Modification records
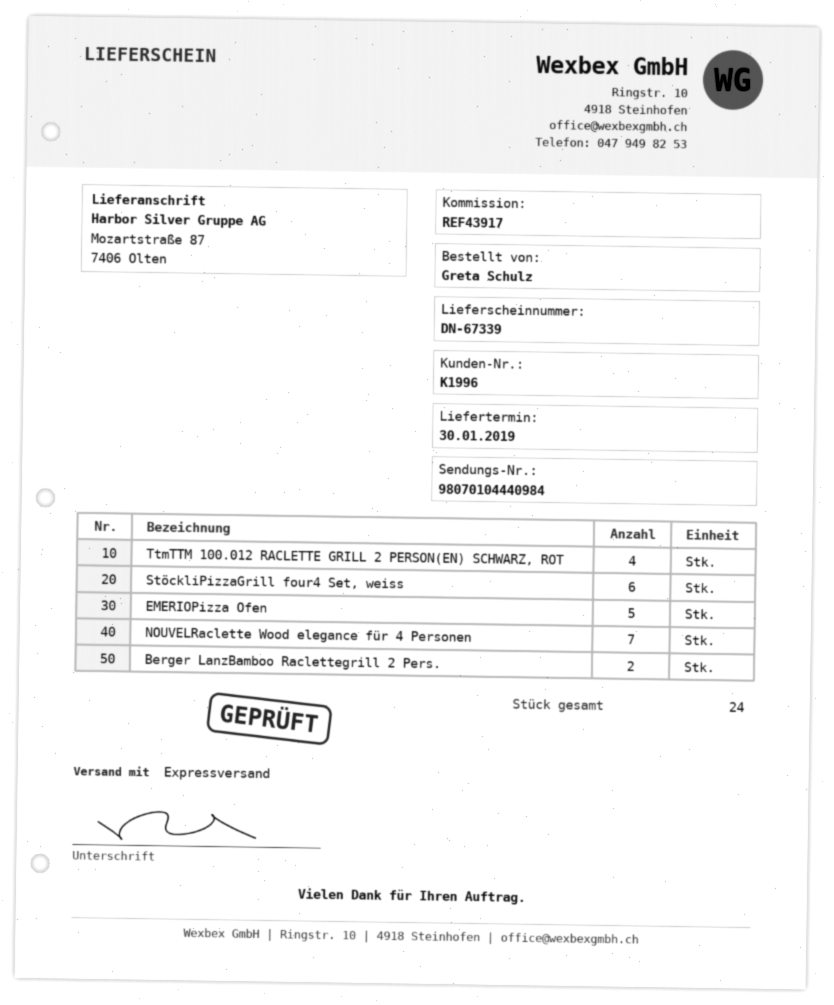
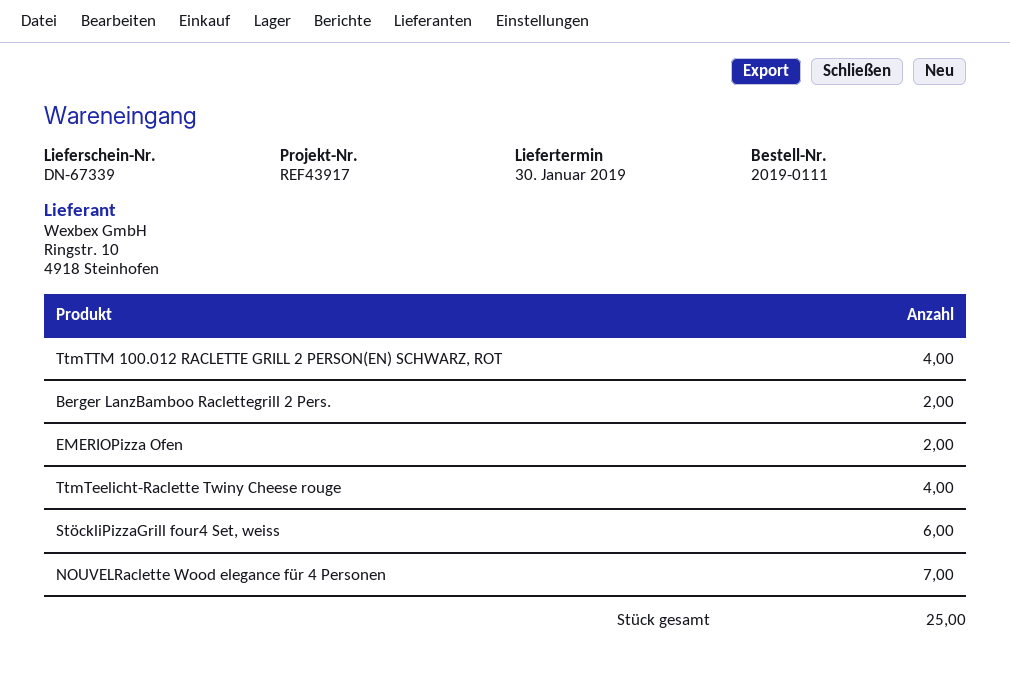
EMERIOPizza Ofen: 5 -> 2
TtmTeelicht-Raclette Twiny Cheese rouge: none -> 4
total quantity: 24 -> 25

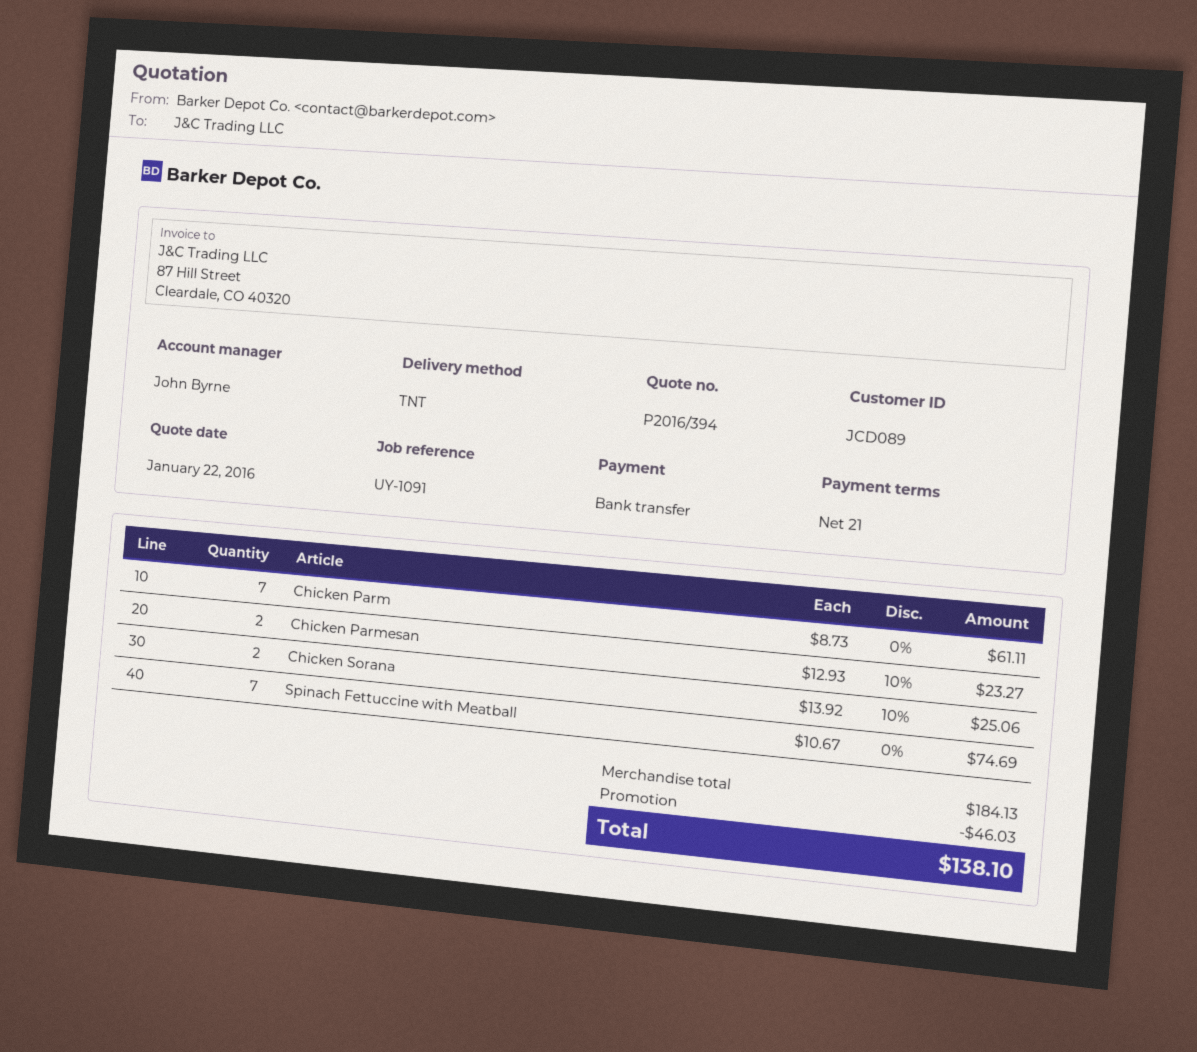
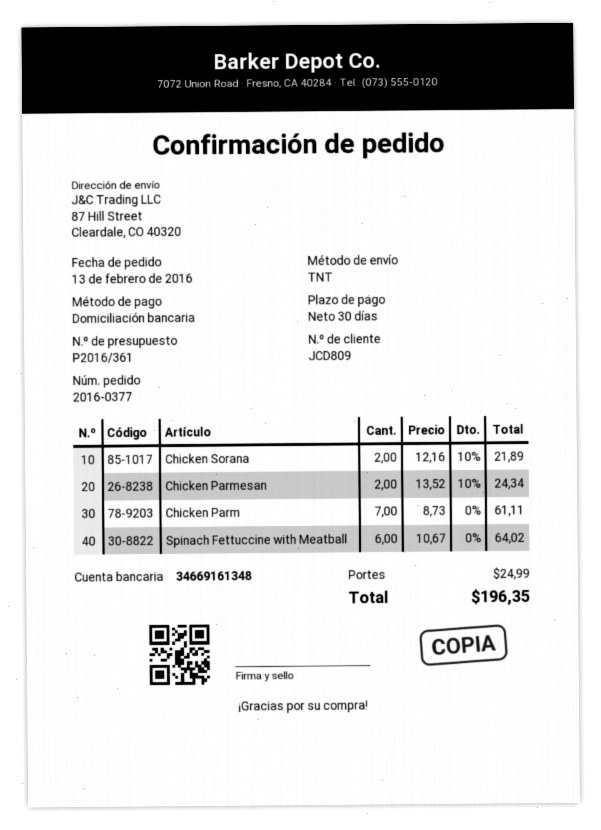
quote number: P2016/394 -> P2016/361
payment terms: 21 days -> 30 days
customer number: JCD089 -> JCD809
payment method: bank transfer -> direct debit
Chicken Parmesan: 2 x 12.93 - 10% = 23.27 -> 2 x 13.52 - 10% = 24.34
Chicken Sorana: 2 x 13.92 - 10% = 25.06 -> 2 x 12.16 - 10% = 21.89
Spinach Fettuccine with Meatball: 7 x 10.67 = 74.69 -> 6 x 10.67 = 64.02
discount: 46.03 -> none
shipping: none -> 24.99
total: 138.10 -> 196.35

> What you should do
Every line in the records above that contains the word "none" should be copied out.

> Your solution
TtmTeelicht-Raclette Twiny Cheese rouge: none -> 4
discount: 46.03 -> none
shipping: none -> 24.99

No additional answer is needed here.